I keep wanting to talk to you guys about id-related writing stuff, but it’s such a pseudo-concept Cat and I half-invented to discuss a certain kind of writing, that I’m going to have to explain it first.

Leave all actual psychological understanding of the term at the door.

Cat, who has a degree in psychology, was going to write me a post about it. Then she decided that to do the actual psychological concept of id justice she would need to write a PHD thesis on it. Which hopefully she is actually going to do.

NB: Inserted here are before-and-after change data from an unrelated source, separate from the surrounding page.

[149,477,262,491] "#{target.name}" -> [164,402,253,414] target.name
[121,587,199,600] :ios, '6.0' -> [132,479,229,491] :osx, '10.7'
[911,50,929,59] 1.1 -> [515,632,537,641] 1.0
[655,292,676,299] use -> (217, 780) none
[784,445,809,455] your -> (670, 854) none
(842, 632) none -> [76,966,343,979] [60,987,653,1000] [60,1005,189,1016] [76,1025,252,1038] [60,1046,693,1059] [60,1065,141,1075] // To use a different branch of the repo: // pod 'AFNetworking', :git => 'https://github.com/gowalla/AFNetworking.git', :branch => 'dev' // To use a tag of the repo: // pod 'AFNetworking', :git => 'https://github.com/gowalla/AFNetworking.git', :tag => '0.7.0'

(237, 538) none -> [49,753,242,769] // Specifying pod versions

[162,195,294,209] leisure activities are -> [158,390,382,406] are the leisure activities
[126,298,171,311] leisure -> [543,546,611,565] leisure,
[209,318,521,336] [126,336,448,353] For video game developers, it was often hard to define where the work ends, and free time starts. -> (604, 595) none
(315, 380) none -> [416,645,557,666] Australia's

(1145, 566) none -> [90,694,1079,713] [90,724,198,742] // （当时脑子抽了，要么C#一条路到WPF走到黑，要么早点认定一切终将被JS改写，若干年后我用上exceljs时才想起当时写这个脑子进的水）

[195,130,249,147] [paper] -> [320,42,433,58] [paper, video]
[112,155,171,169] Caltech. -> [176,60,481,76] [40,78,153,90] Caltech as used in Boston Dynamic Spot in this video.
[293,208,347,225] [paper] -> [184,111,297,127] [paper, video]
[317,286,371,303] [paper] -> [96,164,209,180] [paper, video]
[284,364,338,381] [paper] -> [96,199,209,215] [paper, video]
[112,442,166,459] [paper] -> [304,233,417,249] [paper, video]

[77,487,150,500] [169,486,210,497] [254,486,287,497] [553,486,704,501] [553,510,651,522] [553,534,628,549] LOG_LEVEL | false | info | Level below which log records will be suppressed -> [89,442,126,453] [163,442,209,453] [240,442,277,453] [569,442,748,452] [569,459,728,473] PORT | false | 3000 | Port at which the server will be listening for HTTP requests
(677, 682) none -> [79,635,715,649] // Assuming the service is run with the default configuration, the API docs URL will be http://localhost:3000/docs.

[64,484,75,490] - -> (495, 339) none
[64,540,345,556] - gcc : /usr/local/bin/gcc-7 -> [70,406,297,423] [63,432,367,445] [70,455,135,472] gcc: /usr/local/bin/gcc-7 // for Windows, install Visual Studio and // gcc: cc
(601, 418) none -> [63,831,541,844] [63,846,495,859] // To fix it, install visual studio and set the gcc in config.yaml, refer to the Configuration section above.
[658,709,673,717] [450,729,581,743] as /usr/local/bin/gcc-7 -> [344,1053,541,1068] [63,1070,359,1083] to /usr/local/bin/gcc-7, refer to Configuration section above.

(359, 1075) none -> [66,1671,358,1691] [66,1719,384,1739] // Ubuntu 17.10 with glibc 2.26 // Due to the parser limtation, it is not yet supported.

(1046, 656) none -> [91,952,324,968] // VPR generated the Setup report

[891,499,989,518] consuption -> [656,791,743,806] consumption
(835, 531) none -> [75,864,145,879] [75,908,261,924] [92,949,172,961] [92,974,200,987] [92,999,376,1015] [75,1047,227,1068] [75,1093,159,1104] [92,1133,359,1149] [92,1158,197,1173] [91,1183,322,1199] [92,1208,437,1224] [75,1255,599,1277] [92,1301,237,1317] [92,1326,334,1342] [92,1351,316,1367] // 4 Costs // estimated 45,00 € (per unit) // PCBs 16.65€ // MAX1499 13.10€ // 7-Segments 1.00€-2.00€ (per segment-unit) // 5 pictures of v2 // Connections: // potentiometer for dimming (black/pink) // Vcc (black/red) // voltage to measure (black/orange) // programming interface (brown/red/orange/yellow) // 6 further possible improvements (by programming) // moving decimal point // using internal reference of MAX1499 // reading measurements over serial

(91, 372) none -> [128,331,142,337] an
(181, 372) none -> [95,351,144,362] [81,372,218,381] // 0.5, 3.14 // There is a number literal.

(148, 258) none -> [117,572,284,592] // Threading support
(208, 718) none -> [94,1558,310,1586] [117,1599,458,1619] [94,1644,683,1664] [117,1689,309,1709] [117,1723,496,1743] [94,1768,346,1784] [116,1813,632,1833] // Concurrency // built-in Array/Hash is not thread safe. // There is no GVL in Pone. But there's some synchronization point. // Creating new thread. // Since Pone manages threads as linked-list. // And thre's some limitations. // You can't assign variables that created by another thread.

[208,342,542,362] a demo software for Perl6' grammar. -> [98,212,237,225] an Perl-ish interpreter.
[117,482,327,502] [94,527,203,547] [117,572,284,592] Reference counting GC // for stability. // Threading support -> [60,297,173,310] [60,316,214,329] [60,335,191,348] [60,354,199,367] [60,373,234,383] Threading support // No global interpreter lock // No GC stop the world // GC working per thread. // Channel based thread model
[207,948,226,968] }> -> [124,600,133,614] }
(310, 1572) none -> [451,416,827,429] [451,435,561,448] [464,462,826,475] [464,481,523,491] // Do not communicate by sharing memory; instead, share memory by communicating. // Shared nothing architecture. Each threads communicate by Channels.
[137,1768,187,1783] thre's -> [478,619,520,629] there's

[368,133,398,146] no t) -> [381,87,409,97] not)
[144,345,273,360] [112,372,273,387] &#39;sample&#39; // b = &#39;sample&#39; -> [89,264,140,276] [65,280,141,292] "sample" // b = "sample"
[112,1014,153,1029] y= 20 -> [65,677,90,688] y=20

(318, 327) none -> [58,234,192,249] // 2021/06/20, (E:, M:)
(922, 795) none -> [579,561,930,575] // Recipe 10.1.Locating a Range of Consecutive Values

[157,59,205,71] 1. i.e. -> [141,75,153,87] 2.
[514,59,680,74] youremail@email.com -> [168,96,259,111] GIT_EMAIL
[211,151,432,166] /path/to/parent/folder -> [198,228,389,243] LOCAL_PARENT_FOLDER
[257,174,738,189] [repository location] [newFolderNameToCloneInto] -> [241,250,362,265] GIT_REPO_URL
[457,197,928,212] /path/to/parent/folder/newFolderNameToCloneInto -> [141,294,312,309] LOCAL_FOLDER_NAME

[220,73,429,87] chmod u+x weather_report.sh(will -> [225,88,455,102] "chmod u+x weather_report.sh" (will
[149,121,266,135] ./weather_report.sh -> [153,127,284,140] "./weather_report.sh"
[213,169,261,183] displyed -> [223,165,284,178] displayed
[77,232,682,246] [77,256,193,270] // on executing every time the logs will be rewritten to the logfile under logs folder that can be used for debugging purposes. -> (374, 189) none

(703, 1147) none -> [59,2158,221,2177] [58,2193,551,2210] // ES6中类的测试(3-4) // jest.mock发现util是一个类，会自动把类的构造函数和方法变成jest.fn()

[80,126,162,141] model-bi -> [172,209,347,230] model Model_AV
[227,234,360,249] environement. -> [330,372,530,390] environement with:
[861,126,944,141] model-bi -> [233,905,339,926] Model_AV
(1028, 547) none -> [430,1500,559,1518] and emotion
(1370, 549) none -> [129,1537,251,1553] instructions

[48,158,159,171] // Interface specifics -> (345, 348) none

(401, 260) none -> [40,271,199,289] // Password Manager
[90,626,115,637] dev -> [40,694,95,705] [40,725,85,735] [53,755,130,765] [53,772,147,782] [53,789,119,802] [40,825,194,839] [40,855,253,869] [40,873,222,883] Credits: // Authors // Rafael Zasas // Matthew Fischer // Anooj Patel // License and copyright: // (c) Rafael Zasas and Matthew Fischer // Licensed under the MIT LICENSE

So here’s the made-up version:

I’ve been using the word “id” a lot recently – mostly to describe the quality in writing that I most enjoy. My over-eager use of the word has led to quite a few of those awkward moments where someone more honest than I looks at me a little confused and says, “What exactly is id writing?”


Good question.

My loose understanding of the concept is this: You know when you come across a scene in a book, or a premise for a story, and the emotion of it grabs you by the guts? It doesn’t have to be sophisticated, and it certainly doesn’t have to be an emotion or moral you would agree with. But something about it is primal and captivating, and there’s no question that the idea of it grabbed the writer and wouldn’t let go until it was written down.

For me, that is id writing. The thing that appeals to you on your most basic level – often in ways that are confronting, or that you wouldn’t expect, or that contradict what you rationally look to for fulfilment. It is the satisfaction of a childish emotional urge that cannot be reasoned with.

I decided, after a few too many of those awkward looks, to do a wee bit of id research (i.e. look it up on wikipedia). It’s fascinating reading. It all begins, of course, with Freud.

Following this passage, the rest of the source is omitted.